Con le mobilitazioni e le lotte dei braccianti della Valle Scrivia si è comunque squarciato il velo di ipocrisia e di omertà che, da sempre, avvolge la nostra provincia, benché in molti facciano ancora finta di non vedere e di non sapere. Anche qui nel “civile e progredito” Nord, esistono sfruttamento, caporalato, traffico di permessi di soggiorno, mafie, estorsioni, violazioni plateali di leggi e di contratti, lavoro nero e irregolare. Sicuramente si sono intensificati i controlli, i salari sono diventati un po’ più alti e i contributi più regolari, è aumentato l’accesso all’indennità di disoccupazione e sono aumentate le denunce e le segnalazioni di irregolarità, ma il problema resta, perché è strutturale e riguarda l’intera filiera dell’agroalimentare.
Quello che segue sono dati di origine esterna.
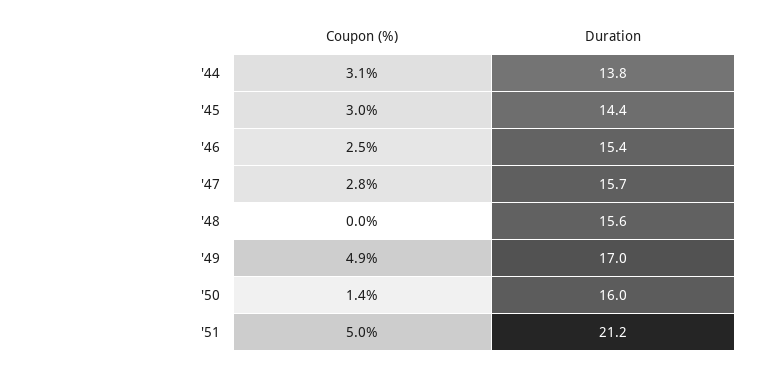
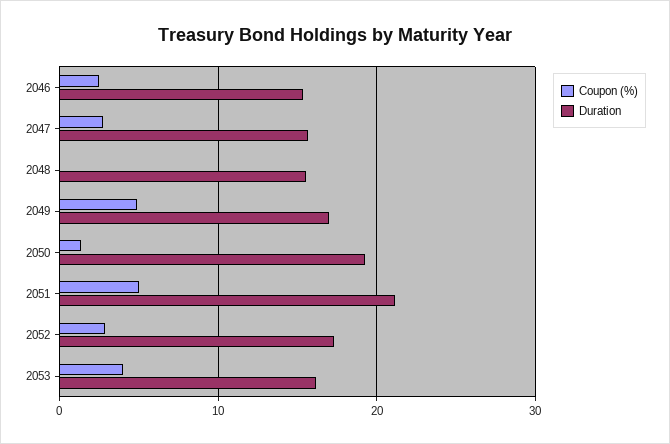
Coupon (%), '44: 3.1 -> none
Duration, '44: 13.8 -> none
Coupon (%), '45: 3 -> none
Duration, '45: 14.4 -> none
Duration, '50: 16 -> 19
Coupon (%), 2052: none -> 3
Duration, 2052: none -> 17
Coupon (%), 2053: none -> 4
Duration, 2053: none -> 16

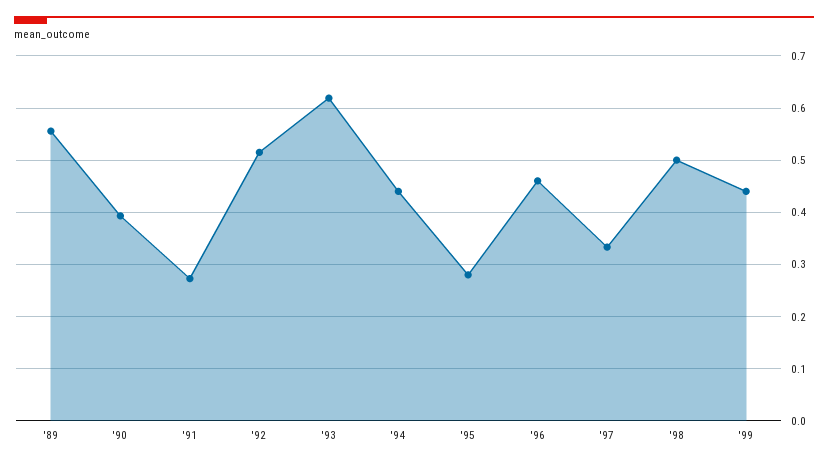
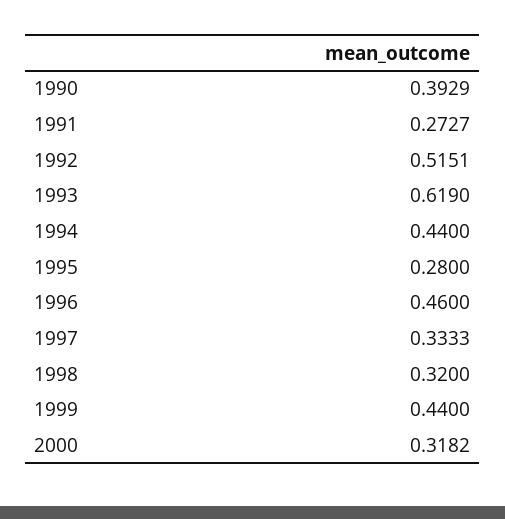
'89: 0.56 -> none
'98: 0.5 -> 0.32
2000: none -> 0.3182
In Bassa Valle Scrivia, nei comuni di Sale e di Castelnuovo Scrivia, abbiamo aperto, da poco tempo, due sportelli migranti, con l’obiettivo di dare e di raccogliere informazioni, ma anche di svolgere le pratiche più urgenti fino a ieri delegate ai patronati sindacali. Gli sportelli, come le scuole popolari di alfabetizzazione che da anni abbiamo avviato sul territorio, vogliono essere momenti di aggregazione delle realtà migranti e di discussione sui problemi sociali e del lavoro nelle campagne. Siamo attualmente impegnati anche sul problema della casa, con alcuni casi di sfratti, in una realtà, come quella di Sale, un piccolo paese di circa 4.000 abitanti, con ben tre case sequestrate alla mafia, per le quali gli enti preposti, dopo anni, non hanno ancora stabilito alcuna destinazione sociale, mentre potrebbero essere utilmente destinate all’emergenza abitativa. Infine, il 14 luglio c’è stato, ad Alessandria, un incontro con gli avvocati di InfoPoint Sanatoria Piemonte, partecipato e ben riuscito, organizzato con una rete territoriale di realtà impegnate sul versante migranti e rifugiati, che si è proposto, non solo di spiegare e far conoscere i meccanismi dell’odierna sanatoria, ma anche quello di porre sul tavolo obiettivi politici di prospettiva, ovvero la rivendicazione di una vera sanatoria estesa a tutte le attività produttive, un permesso di soggiorno a chi ha già un contratto, un permesso di attesa occupazione a chi non ha un lavoro, il diritto alla conversione dei permessi temporanei. Il tutto per dire che una persona non è legale solo fino a quando raccoglie pomodori!